1) Don't bother. The job as you know it won't exist in 2–3 years. It's like learning to ride a horse in 1906.

2) Still do it, it's risky like learning to ride horses in 1906. The occupation will massively shrink in quantity and compensation, but you may be one of the ones that make it.

3) The best time to learn coding/software engineering.)

Addy Osmani's avatar

Great question. I'd probably lean toward (2) with optimism skewed toward (3) for the right people.

The fundamentals matter more than ever: understanding systems, architecture,

debugging, problem decomposition. AI doesn't eliminate the need for these - it amplifies them. If you learn to code today with AI as a learning accelerator (not a crutch), you can cover more ground faster than previous generations.

But the job is changing imo. If your goal is to write syntax all day, that's disappearing. If your goal is to solve problems with software, we need more people who can do that well - especially people who understand both the technical fundamentals AND how to orchestrate AI effectively.

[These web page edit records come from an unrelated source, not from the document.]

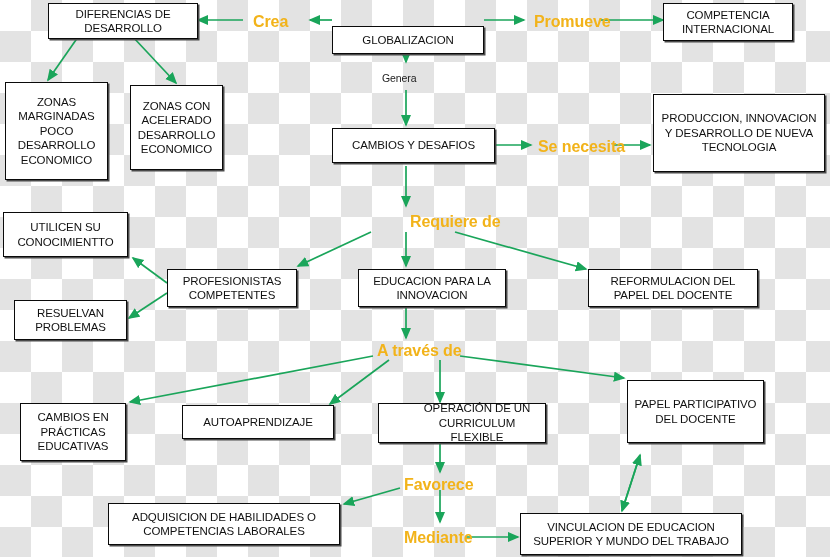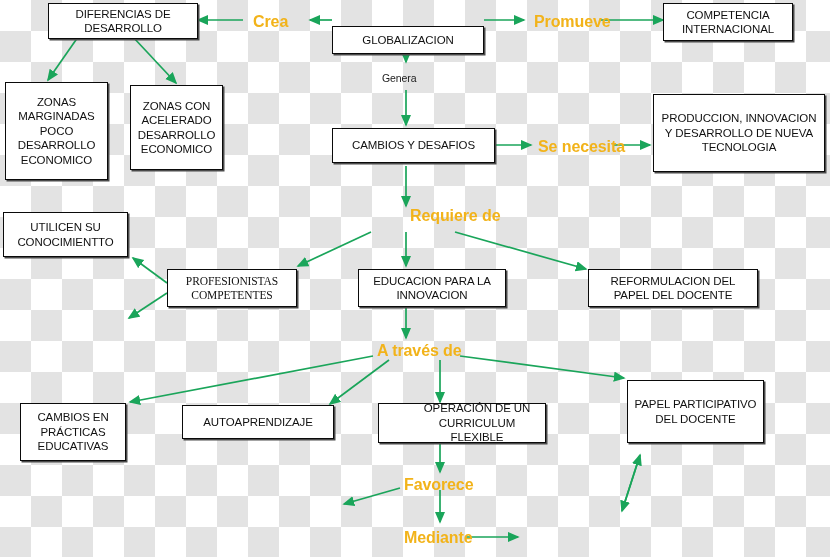"Requiere de" div.linklabel { top: 207px -> 213px }
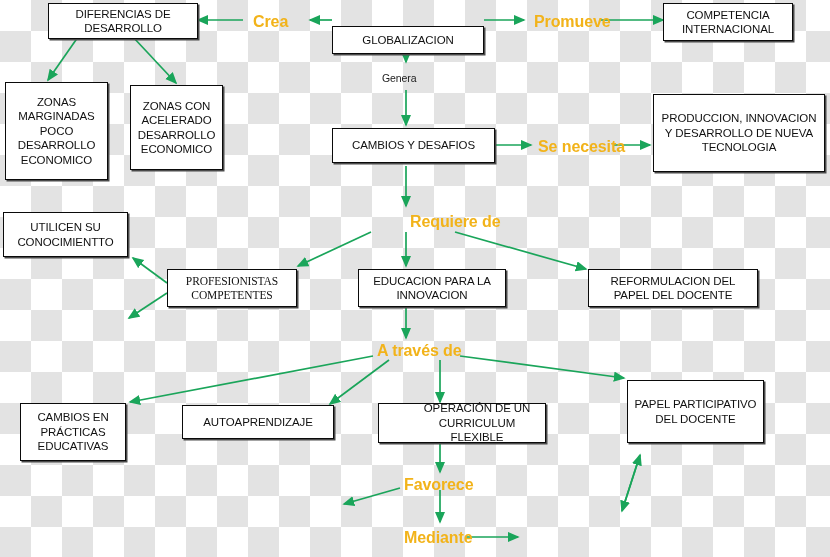"PROFESIONISTAS COMPETENTES" div.node { font-family: Liberation Serif, serif -> none }
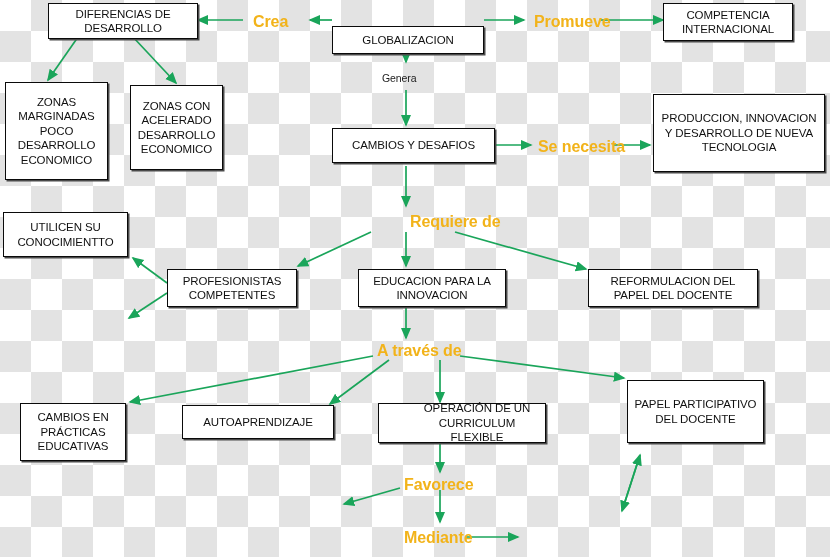"RESUELVAN PROBLEMAS" div.node { html: none -> <div> <span>RESUELVAN PROBLEMAS</span> </div> }
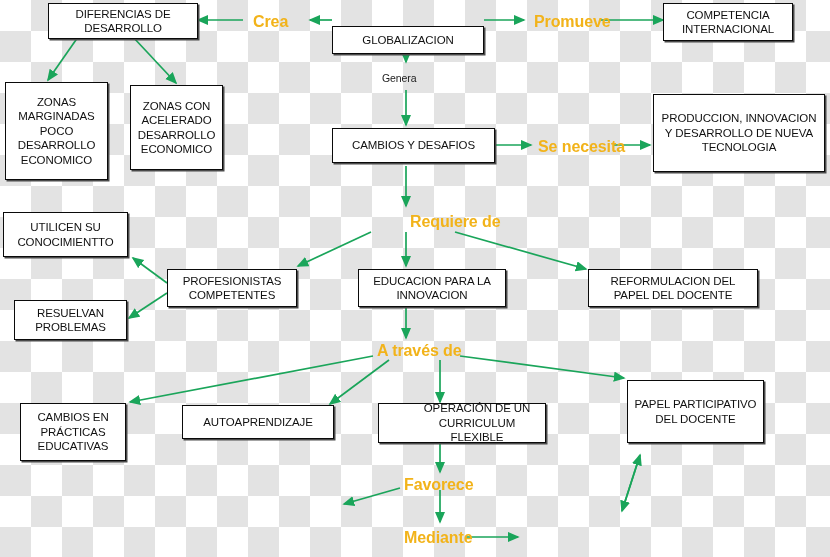"ADQUISICION DE HABILIDADES O" div.node { html: none -> <div> <span>ADQUISICION DE HABILIDADES O COMPETENCIAS LABORALES</span> </div> }
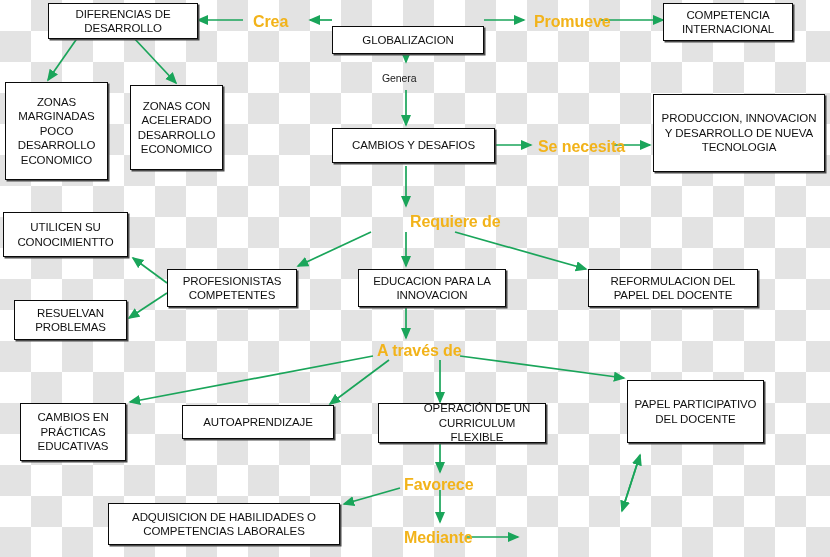"VINCULACION DE EDUCACION SUPERIOR Y" div.node { html: none -> <div> <span>VINCULACION DE EDUCACION SUPERIOR Y MUNDO DEL TRABAJO</span> </div> }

The field won't disappear, but I do think it will transform (and we don't know exactly what shape that is going to take yet). Learning now means you grow up as a native in this new paradigm rather than having to unlearn old habits later.

Dr Jim Polk's avatar

Brilliant article Addy...gives me lots of food for thought. Thank you.

Addy Osmani's avatar

Happy if it was helpful at all :)

Addy Osmani's avatar

Thanks for sharing!

Paweł Twardziak's avatar

Wow! Extremely interesting to me! I love your essays around AI!

Addy Osmani's avatar

Happy if they are helpful in any way!

Paweł Twardziak's avatar

They are, indeed, undoubtedly!

Kimberley Modeste's avatar

Great article as always, Addy. We constantly see Agentic systems optimize locally, but not structurally. Without deterministic guardrails, context decay turns “correct” diffs into long-term drift. This is why post-hoc review can’t keep up, governance has to run continuously at the point of change. That’s the problem we’ve built Mault to solve. (Mault.ai)

Addy Osmani's avatar

Yes! "optimize locally, not structurally" - that's a great way to frame it. Context decay is real, especially in longer agentic sessions where early decisions compound into architectural drift.

I think that continuous governance at the point of change probably makes sense.

Post-hoc review alone creates that 91% increase in review times we're seeing. Will check out Mault - interested to see your approach! :)

Kimberley Modeste's avatar

Addy, I’d love to provide you with a free Mault Pro account and get your feedback. I’ll DM you with it shortly.

Nick Coleman's avatar

Thanks Addy, a great read.

Addy Osmani's avatar

Thanks for the kind words, Nick!

Lars Faye's avatar

Anthropic has been all over the place in their releases. One moment they say it's writing 100% of the code, another moment they say that it's writing 20% of the code:

https://www.anthropic.com/research/how-ai-is-transforming-work-at-anthropic

One moment they say AI is elevating the industry, another moment they're saying it's detrimental to skill development:

https://www.anthropic.com/research/AI-assistance-coding-skills

Going off empirical evidence, combined with all the other studies and research that has come out, I believe that these are the rare moments that they are speaking truthfully instead of trying to make headlines.

Rishav Mitra's avatar

Until it deletes everything (Replit XD)

Very Tired's avatar

Based.on my experience re the above, I am trying overall prompts to always ask about uncertainties, never assume, and build the minimal solution. Still wrestling with all this.

Robin Harris's avatar

It's the willingness to sell the solution that creating this overselling hype that will have serious ramifications in ways we cannot comprehend. When we finally realize we have cannibalized human intelligence and abilities for something that was to replace us but cannot. A defect will show up in production that is so pervasive but fixing it will be so difficult because the code was not built for humans to read or maintain.

No good coder ... is just a coder. There are so many nuances to being able to solve real world problems for HUMANS that cannot be measured. It breaks my heart how greed and this is about nothing else, has made fundamentals seem optional.